**DATA SHOWN**

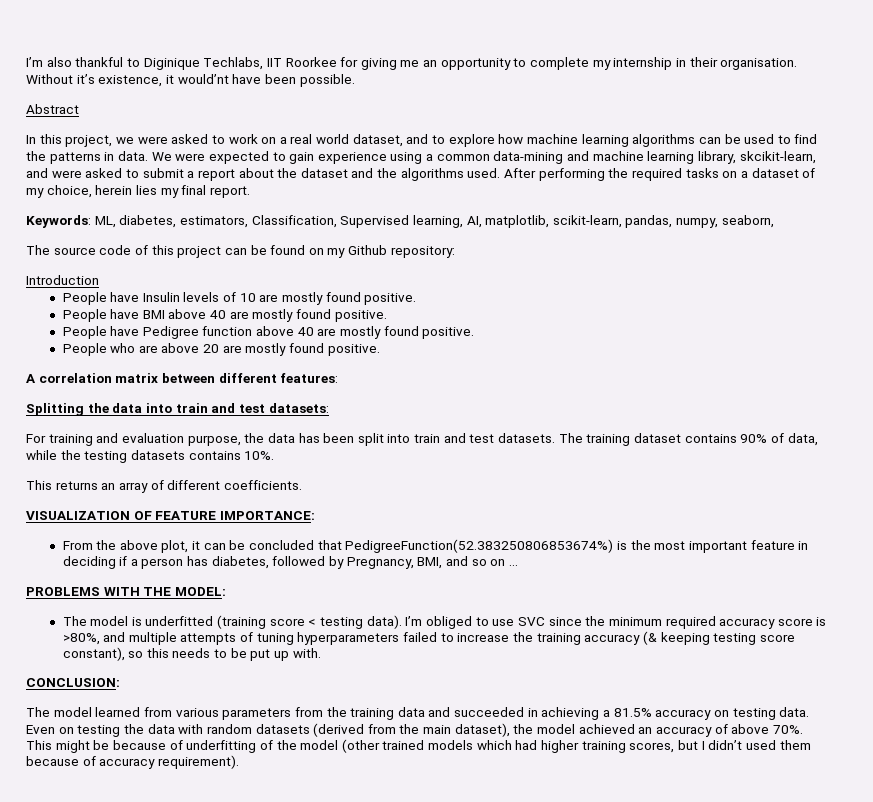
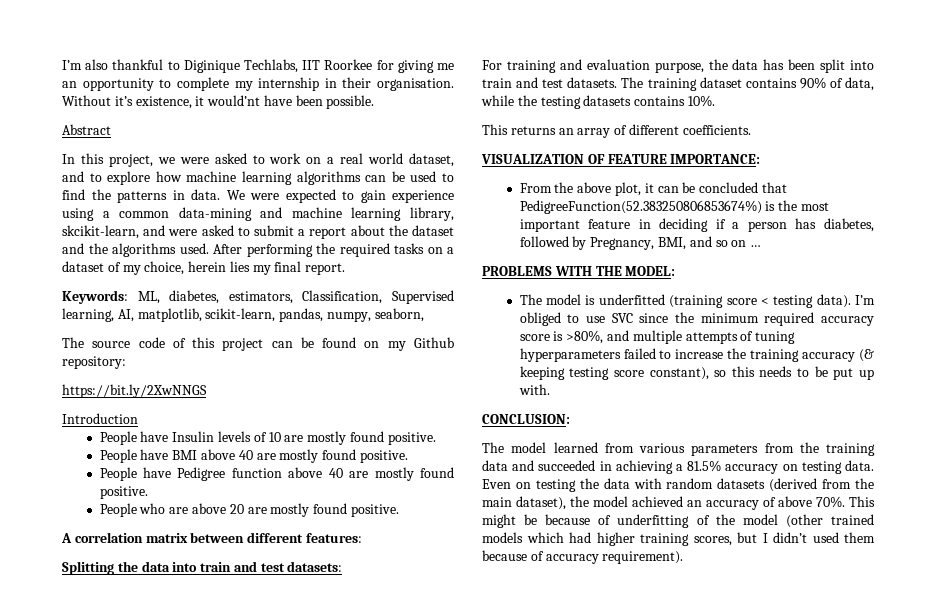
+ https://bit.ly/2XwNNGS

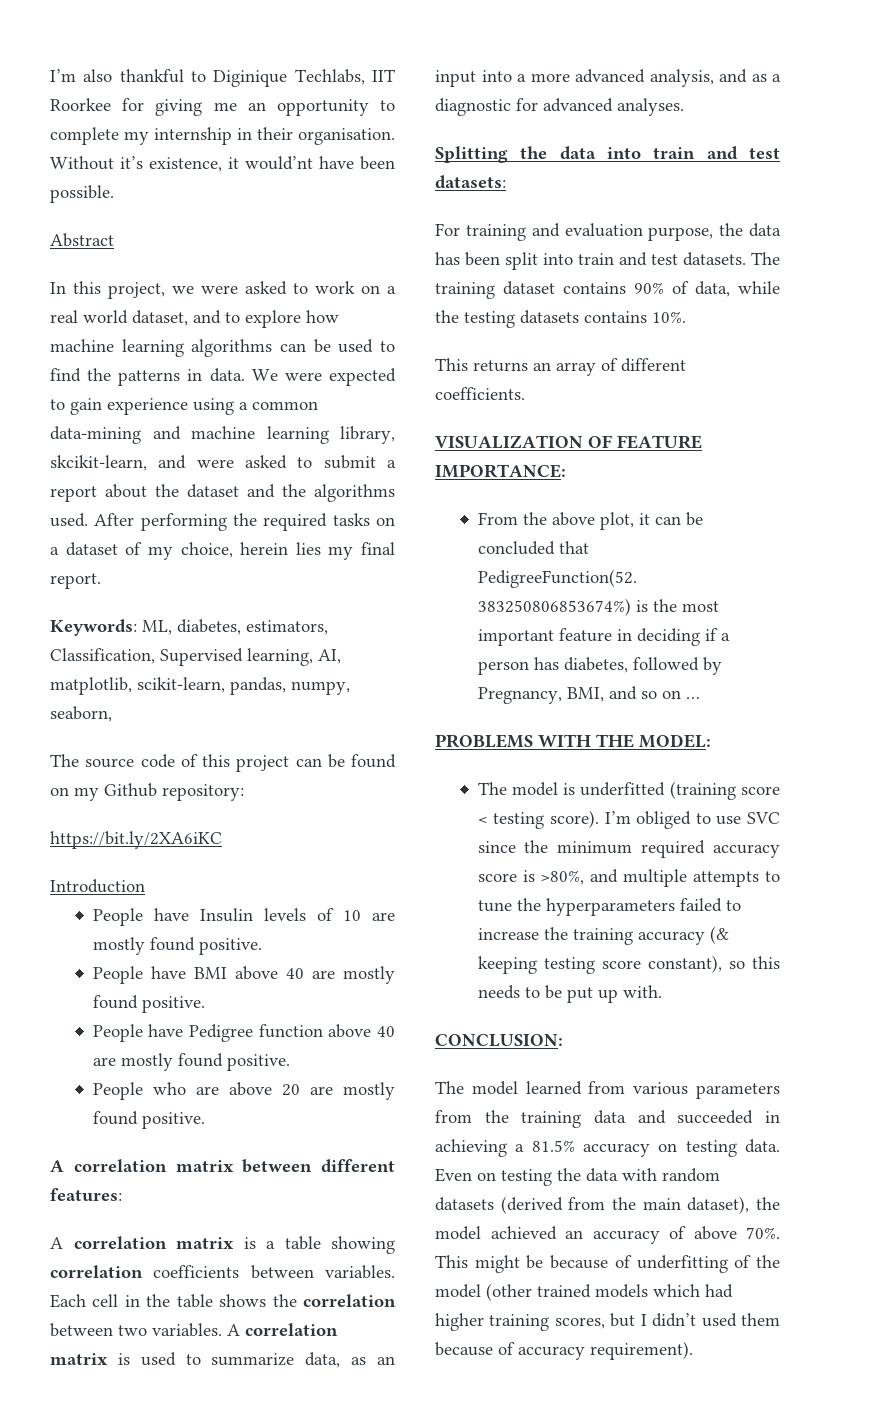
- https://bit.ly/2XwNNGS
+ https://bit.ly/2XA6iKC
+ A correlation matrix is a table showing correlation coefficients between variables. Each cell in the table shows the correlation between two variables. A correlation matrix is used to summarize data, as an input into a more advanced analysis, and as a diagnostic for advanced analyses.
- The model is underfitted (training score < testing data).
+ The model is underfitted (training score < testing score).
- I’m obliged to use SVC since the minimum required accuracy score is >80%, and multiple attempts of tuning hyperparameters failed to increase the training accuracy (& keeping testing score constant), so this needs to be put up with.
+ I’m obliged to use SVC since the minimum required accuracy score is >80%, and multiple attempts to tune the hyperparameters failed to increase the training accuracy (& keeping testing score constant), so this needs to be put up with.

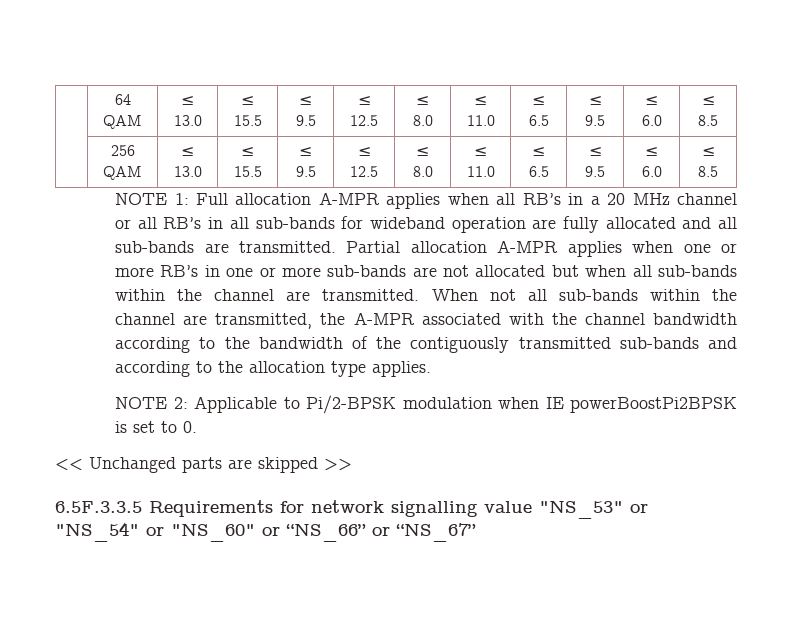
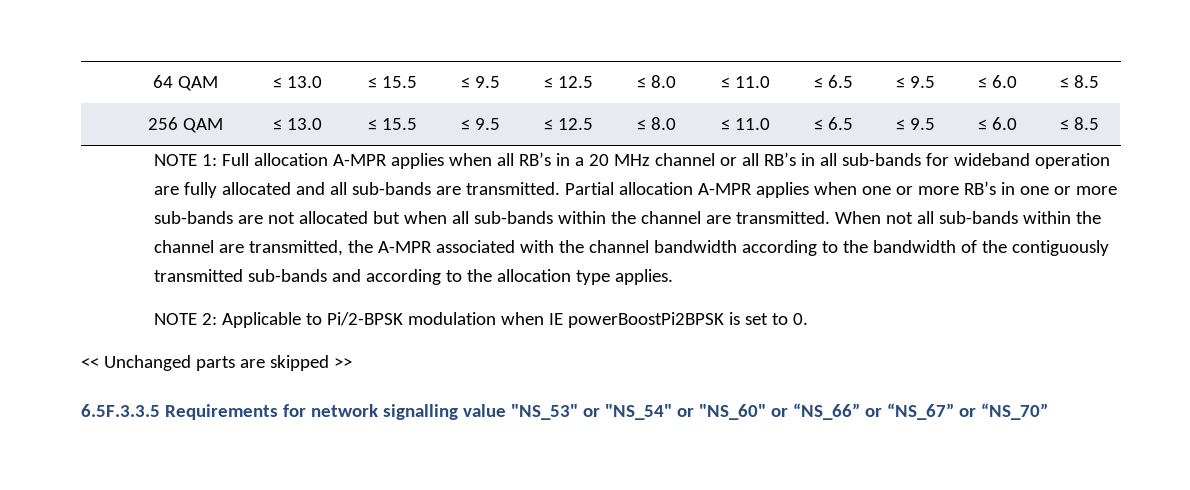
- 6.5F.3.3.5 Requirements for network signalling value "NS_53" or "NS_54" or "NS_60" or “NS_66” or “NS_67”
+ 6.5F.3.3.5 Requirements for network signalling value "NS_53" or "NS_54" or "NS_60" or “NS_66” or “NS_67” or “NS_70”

* * *

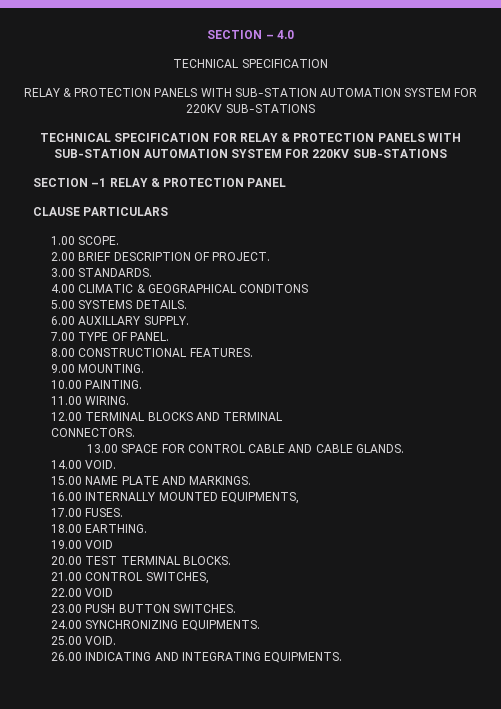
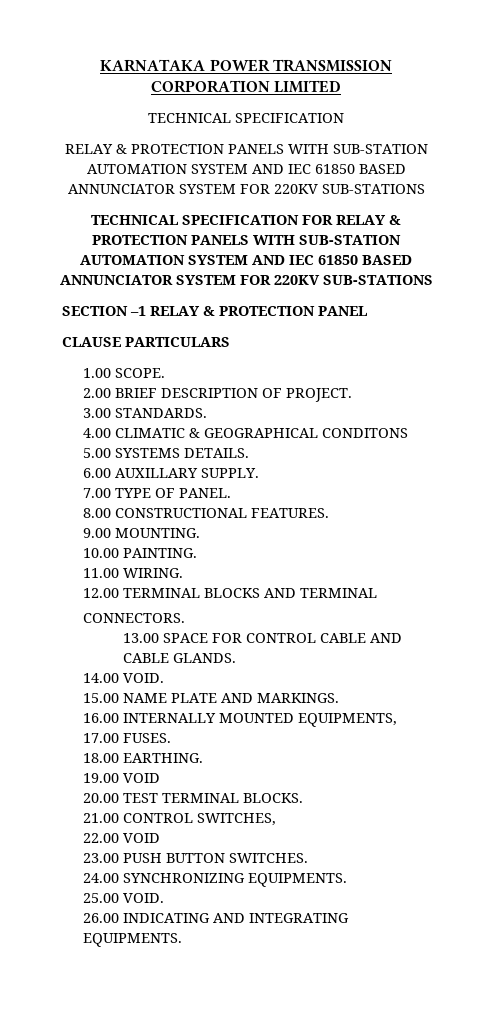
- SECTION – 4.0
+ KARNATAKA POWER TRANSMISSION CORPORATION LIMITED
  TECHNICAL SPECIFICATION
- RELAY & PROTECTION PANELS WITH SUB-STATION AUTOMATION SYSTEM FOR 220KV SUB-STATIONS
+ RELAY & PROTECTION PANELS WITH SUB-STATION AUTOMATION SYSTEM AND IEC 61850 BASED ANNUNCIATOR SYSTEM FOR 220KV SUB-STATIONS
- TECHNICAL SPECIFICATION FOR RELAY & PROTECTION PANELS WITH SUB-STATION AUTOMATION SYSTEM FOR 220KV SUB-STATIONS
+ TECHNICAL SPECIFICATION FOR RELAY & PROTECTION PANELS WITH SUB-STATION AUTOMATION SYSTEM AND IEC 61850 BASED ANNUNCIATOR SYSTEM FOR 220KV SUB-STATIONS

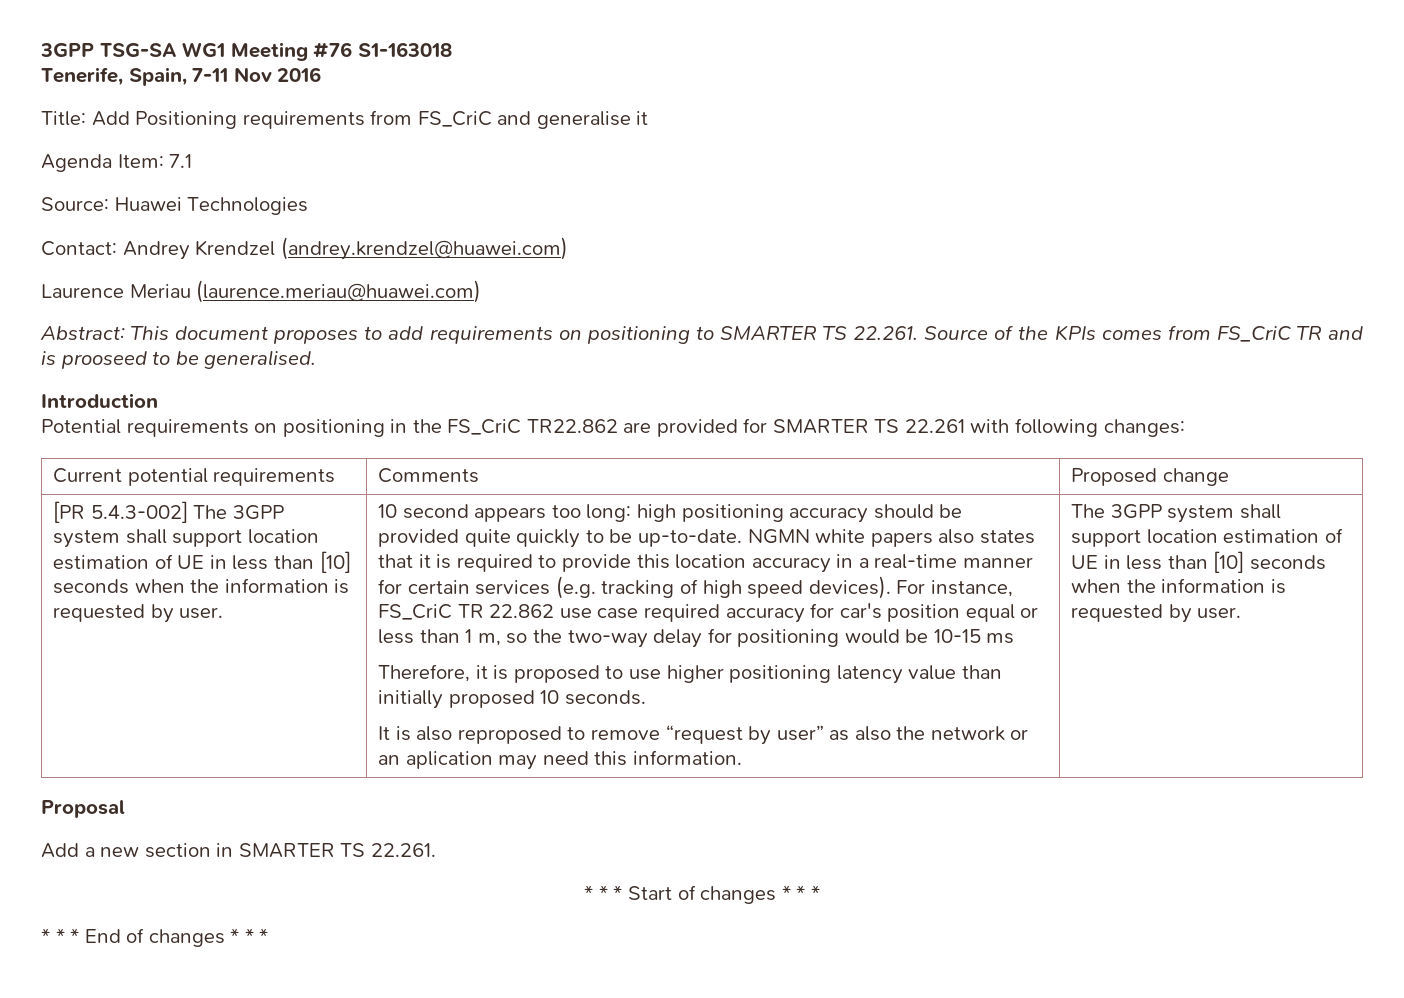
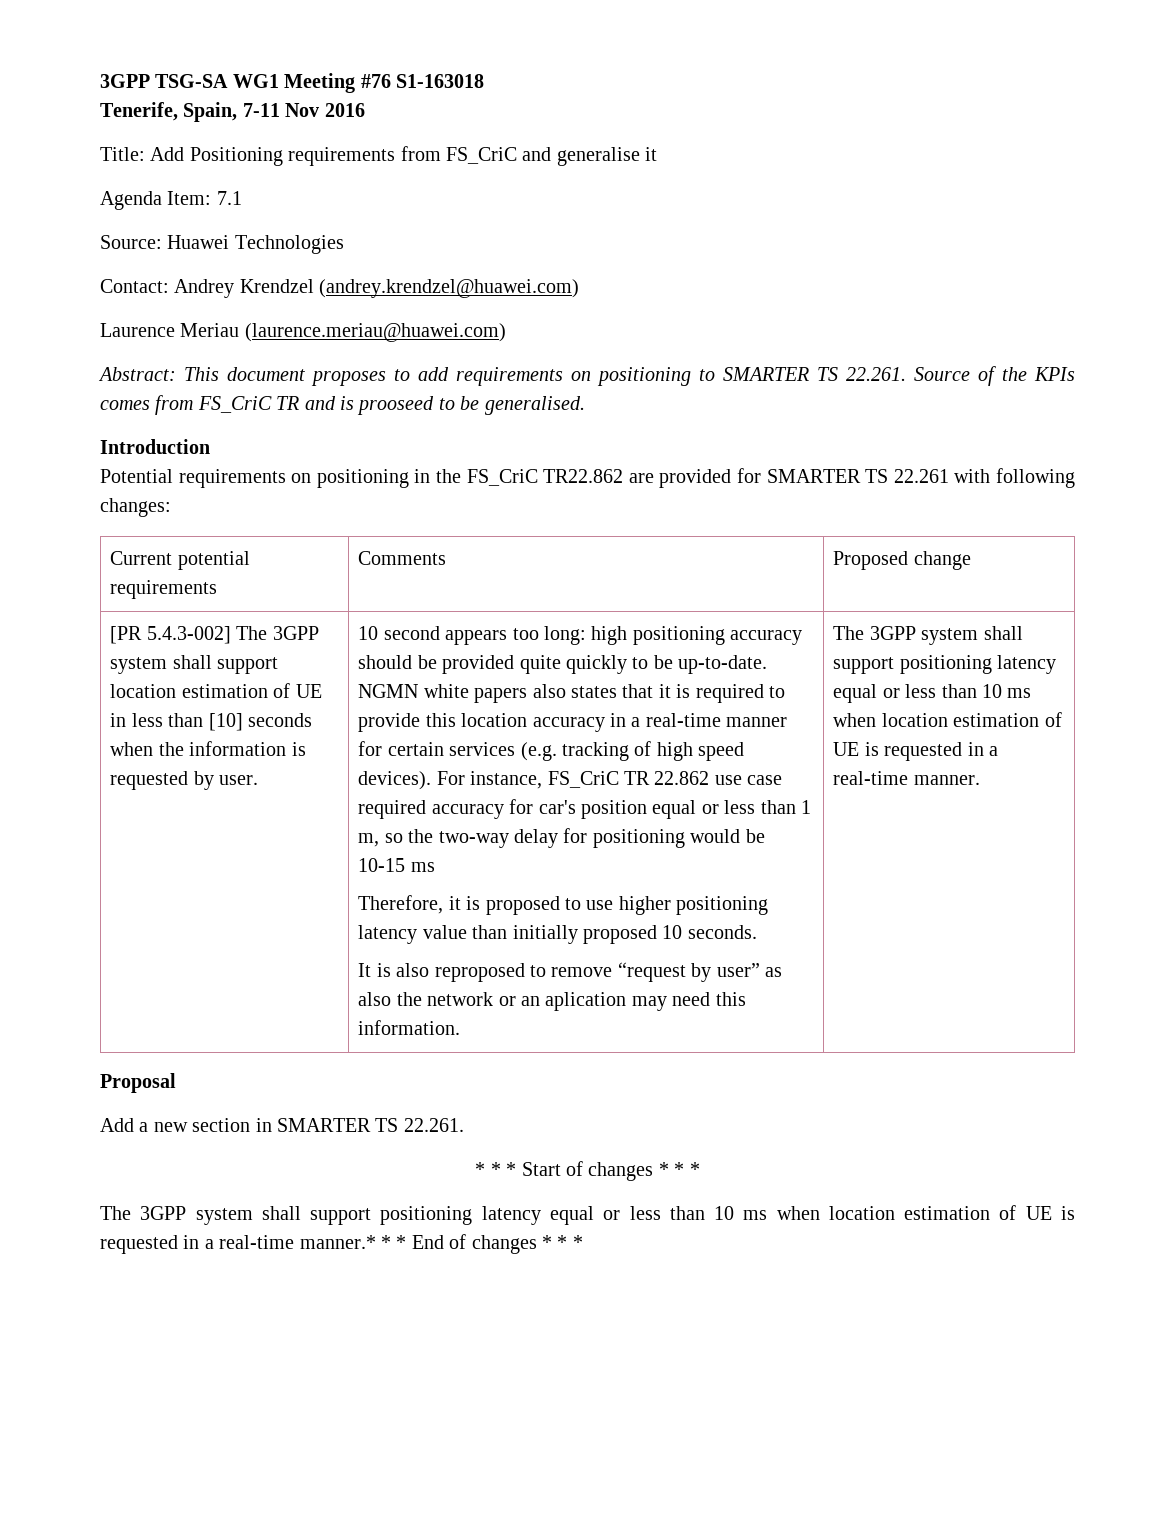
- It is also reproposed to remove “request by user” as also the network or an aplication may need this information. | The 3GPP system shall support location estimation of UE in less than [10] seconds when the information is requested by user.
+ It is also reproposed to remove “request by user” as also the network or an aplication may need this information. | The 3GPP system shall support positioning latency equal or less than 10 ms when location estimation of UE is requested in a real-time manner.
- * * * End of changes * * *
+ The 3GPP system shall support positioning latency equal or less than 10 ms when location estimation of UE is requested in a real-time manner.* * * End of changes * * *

**REQUIRED WORK**
Whenever a line above has the word "changes" in it, copy that line.

**WRITTEN REPLY**
- * * * End of changes * * *
+ The 3GPP system shall support positioning latency equal or less than 10 ms when location estimation of UE is requested in a real-time manner.* * * End of changes * * *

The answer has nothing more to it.